> [EXERCISE BRIEF] Each line from the top of the listing down to and including the line with "[128,354,183,372] request) ->" must be duplicated exactly; pictures are to be skipped.

> [EXCERPTED DATA]
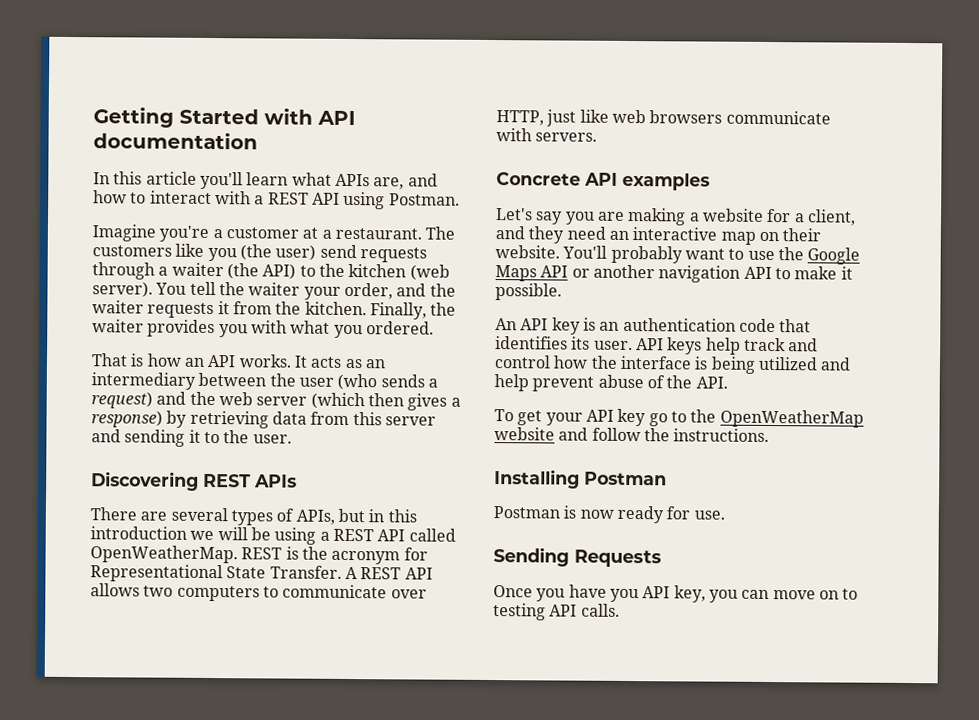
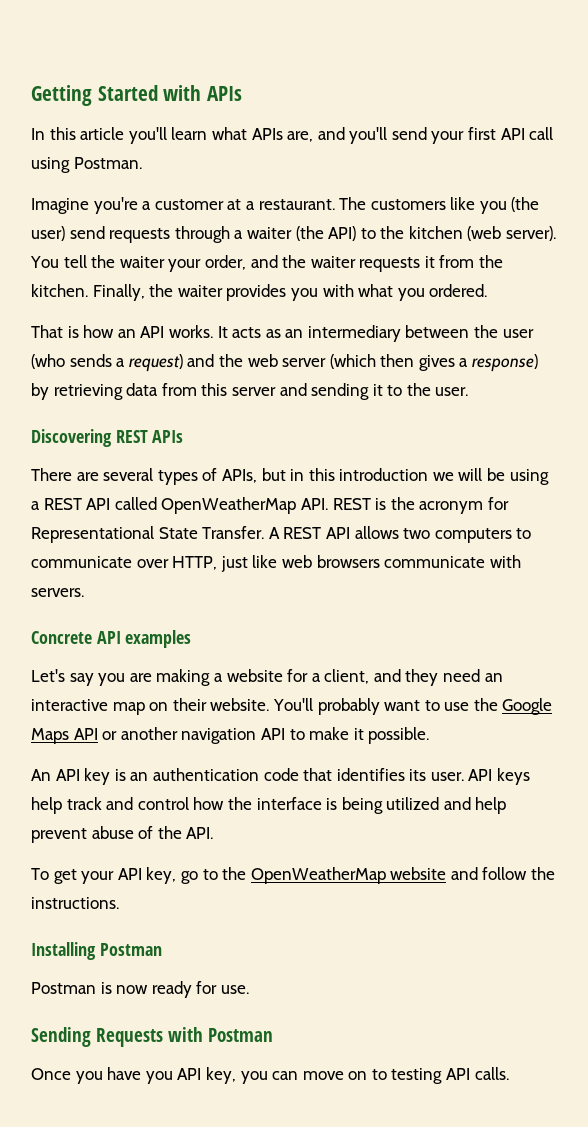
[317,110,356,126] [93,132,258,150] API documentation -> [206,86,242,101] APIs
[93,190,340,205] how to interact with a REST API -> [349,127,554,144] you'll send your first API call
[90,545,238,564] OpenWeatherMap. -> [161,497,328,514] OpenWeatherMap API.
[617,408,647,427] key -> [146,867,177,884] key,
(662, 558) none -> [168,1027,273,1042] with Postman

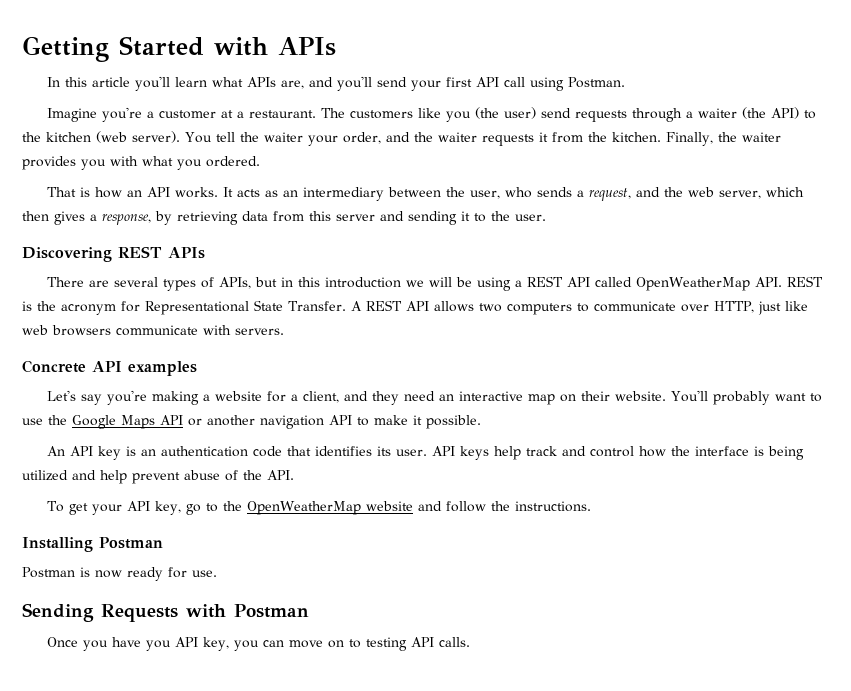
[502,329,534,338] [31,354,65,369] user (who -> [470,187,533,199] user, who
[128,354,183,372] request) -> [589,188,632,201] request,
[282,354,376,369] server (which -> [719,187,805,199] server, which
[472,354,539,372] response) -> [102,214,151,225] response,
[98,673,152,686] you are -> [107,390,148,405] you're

> [ANSWER SPACE]
[317,110,356,126] [93,132,258,150] API documentation -> [206,86,242,101] APIs
[93,190,340,205] how to interact with a REST API -> [349,127,554,144] you'll send your first API call
[90,545,238,564] OpenWeatherMap. -> [161,497,328,514] OpenWeatherMap API.
[617,408,647,427] key -> [146,867,177,884] key,
(662, 558) none -> [168,1027,273,1042] with Postman

[502,329,534,338] [31,354,65,369] user (who -> [470,187,533,199] user, who
[128,354,183,372] request) -> [589,188,632,201] request,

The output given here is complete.